So far, the focus on the harmful side effects of the anti-GERD and anti-nausea drug Reglan has focused on the danger it poses to older patients. But now there is a case involving a young Louisiana child. Dawn Harris is suing the makers of the drug on behalf of her son, who is a minor. She claims that his prescription of Reglan caused the child to develop Tardive Dyskinesia (TD), and demands that the company provide compensation for the damage caused.

Harris is arguing that the makers of Reglan breached specific and implied warranties in their marketing of the medication. She claims that she was encouraged to keep her son on Reglan to help alleviate his digestive conditions, and that all implications were that the medicine was safe and effective. She largely maintains that the warnings against taking Reglan for too long, that those tying it to TD were too deeply buried for her to know about and that her physician did not take sufficient steps to warn her or her son about the risk for developing this condition.

The damages Harris is seeking compensation for include medical expenses, pain and suffering, disfigurement, mental anguish, loss of earnings and capacity, court costs, impairment and interest for pre- and post-judgment periods.

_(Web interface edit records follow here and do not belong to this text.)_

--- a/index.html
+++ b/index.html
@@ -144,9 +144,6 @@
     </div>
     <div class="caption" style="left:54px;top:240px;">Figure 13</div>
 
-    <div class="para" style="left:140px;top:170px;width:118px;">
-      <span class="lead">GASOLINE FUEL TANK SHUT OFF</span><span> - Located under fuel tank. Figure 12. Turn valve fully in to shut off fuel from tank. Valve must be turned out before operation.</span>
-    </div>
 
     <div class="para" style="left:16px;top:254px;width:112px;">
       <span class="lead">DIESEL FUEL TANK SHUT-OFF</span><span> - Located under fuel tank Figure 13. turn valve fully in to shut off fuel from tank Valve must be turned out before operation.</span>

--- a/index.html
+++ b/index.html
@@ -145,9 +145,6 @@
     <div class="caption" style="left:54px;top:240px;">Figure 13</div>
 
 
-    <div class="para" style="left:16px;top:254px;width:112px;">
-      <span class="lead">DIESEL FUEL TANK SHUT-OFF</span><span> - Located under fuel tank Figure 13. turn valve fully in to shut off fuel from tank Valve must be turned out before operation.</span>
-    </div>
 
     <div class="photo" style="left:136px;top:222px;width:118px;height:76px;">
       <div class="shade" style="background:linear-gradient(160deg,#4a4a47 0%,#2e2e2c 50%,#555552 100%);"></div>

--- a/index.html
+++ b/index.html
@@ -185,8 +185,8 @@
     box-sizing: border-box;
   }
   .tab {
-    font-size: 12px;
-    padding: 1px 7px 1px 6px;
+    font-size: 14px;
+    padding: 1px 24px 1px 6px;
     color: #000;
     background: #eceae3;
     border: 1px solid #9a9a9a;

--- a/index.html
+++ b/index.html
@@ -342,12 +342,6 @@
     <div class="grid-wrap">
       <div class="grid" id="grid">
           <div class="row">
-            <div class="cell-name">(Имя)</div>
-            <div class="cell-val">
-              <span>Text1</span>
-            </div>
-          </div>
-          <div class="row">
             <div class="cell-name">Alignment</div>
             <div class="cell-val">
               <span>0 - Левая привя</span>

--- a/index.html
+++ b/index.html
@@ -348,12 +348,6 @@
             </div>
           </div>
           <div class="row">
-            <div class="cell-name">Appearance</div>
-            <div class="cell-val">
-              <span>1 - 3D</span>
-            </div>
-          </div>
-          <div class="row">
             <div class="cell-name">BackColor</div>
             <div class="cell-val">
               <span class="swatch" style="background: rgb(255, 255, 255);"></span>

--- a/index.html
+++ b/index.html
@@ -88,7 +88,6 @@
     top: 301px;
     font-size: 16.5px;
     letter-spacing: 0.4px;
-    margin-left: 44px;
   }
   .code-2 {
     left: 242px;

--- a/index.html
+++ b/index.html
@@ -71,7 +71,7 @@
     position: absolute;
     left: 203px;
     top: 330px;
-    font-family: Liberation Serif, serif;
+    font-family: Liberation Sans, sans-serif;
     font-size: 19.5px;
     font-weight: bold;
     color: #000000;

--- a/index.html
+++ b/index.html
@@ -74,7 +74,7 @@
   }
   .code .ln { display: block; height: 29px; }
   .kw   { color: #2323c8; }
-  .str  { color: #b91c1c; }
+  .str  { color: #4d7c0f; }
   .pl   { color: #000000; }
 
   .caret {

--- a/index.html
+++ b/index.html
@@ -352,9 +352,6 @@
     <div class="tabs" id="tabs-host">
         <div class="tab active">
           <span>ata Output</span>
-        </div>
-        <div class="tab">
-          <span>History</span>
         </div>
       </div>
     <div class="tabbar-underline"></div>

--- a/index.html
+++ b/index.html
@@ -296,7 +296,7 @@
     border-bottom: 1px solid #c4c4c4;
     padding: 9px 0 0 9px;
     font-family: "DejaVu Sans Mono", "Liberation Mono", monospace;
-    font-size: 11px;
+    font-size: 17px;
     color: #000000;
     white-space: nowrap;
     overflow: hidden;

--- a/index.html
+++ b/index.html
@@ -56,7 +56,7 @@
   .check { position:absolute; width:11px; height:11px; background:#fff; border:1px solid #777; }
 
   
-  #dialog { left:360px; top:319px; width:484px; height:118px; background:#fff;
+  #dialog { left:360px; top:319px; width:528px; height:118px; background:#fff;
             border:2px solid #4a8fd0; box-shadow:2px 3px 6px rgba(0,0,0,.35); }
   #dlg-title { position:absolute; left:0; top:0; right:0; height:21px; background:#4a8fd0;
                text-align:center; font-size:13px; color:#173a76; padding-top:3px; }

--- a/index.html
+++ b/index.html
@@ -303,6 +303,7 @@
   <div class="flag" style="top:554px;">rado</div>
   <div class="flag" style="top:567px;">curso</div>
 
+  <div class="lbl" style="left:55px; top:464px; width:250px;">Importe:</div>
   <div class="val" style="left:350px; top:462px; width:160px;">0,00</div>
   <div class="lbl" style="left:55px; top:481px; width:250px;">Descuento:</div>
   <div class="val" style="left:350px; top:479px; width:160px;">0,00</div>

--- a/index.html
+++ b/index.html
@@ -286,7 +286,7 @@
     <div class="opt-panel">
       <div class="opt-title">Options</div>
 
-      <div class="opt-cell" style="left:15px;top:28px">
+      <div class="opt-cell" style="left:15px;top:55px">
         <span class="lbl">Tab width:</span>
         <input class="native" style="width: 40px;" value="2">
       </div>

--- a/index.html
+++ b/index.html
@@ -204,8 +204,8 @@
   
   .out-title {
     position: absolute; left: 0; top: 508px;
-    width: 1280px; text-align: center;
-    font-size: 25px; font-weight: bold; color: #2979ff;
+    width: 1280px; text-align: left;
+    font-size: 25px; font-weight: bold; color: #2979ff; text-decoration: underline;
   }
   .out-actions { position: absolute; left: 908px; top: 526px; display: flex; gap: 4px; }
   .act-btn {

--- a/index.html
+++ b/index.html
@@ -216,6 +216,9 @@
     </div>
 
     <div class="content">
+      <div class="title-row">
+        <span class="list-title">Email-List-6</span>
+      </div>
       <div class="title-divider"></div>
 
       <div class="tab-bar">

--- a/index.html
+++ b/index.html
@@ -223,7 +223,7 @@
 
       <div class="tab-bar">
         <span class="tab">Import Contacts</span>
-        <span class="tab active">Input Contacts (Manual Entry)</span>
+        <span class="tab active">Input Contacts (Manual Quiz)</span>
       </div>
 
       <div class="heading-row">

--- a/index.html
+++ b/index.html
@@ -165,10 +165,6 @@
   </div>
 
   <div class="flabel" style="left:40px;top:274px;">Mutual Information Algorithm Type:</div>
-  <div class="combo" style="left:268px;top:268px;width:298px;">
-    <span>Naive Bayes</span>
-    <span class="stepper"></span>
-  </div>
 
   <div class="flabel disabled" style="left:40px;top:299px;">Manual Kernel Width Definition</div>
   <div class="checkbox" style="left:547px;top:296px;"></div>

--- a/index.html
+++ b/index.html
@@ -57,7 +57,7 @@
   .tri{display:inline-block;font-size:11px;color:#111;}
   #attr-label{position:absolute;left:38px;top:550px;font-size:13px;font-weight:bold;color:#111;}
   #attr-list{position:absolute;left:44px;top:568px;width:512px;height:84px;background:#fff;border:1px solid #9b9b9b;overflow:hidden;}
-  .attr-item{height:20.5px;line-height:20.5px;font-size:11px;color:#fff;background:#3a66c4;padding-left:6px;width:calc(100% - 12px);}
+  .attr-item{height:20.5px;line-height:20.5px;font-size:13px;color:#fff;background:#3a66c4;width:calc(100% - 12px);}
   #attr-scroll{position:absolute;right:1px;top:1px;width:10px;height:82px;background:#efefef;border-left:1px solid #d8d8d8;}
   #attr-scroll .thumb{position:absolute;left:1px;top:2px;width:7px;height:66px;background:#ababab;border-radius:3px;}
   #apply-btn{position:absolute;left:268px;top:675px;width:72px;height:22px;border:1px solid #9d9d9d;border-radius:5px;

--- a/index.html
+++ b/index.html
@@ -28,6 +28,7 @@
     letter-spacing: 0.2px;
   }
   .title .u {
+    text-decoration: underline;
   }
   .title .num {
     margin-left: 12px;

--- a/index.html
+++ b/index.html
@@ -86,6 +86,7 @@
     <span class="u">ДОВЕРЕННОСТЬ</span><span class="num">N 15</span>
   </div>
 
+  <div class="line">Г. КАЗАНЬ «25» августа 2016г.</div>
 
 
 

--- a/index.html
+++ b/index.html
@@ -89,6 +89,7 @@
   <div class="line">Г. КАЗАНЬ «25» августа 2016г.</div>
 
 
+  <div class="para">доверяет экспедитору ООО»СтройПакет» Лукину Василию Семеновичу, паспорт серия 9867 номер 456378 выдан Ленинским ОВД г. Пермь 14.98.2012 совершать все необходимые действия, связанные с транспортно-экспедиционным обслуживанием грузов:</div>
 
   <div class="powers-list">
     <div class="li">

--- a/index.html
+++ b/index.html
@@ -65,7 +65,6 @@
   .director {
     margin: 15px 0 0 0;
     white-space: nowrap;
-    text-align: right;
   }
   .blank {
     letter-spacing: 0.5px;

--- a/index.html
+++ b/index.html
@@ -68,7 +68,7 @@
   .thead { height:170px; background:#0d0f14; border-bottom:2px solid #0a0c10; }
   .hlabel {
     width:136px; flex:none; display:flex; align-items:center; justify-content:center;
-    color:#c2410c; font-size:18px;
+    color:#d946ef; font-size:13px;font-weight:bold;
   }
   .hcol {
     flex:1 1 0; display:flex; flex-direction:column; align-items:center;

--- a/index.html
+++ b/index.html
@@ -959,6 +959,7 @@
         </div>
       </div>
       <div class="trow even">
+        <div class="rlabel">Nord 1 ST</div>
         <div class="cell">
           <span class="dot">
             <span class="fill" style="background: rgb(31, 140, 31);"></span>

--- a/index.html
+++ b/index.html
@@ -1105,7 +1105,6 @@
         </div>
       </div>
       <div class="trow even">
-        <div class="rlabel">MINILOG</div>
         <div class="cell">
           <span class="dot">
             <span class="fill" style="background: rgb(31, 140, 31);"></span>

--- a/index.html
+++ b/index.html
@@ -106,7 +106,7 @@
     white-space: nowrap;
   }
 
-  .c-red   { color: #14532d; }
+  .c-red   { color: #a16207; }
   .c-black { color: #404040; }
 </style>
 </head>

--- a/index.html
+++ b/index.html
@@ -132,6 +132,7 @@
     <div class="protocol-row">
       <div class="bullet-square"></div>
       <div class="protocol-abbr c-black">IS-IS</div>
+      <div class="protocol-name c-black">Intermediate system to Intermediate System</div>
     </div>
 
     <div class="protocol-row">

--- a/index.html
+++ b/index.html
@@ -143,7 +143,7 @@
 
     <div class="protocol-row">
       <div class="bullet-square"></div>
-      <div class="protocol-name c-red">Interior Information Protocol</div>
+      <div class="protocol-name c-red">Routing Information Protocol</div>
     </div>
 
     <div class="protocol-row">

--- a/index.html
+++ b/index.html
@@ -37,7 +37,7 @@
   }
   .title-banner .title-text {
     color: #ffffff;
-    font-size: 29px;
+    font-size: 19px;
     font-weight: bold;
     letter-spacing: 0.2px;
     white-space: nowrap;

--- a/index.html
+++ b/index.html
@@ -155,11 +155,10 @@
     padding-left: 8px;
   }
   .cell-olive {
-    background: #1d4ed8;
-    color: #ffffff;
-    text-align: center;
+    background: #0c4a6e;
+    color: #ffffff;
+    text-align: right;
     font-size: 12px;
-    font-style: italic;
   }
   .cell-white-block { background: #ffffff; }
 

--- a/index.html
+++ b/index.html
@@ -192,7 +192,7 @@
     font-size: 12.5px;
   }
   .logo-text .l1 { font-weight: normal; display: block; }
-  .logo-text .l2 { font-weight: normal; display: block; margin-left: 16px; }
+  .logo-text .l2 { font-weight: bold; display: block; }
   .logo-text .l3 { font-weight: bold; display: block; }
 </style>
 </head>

Tardive Dyskinesia is a movement disorder. It causes uncontrollable jerking and spasms in the body, particularly in the facial region and the extremities. While not pleasant for anyone, it can be devastating to a child who can’t understand what made them sick, or why they can’t be made better. Children should be able to trust their doctors and the medicines provided, not be rendered ill by the side effects of the drugs they have been prescribed.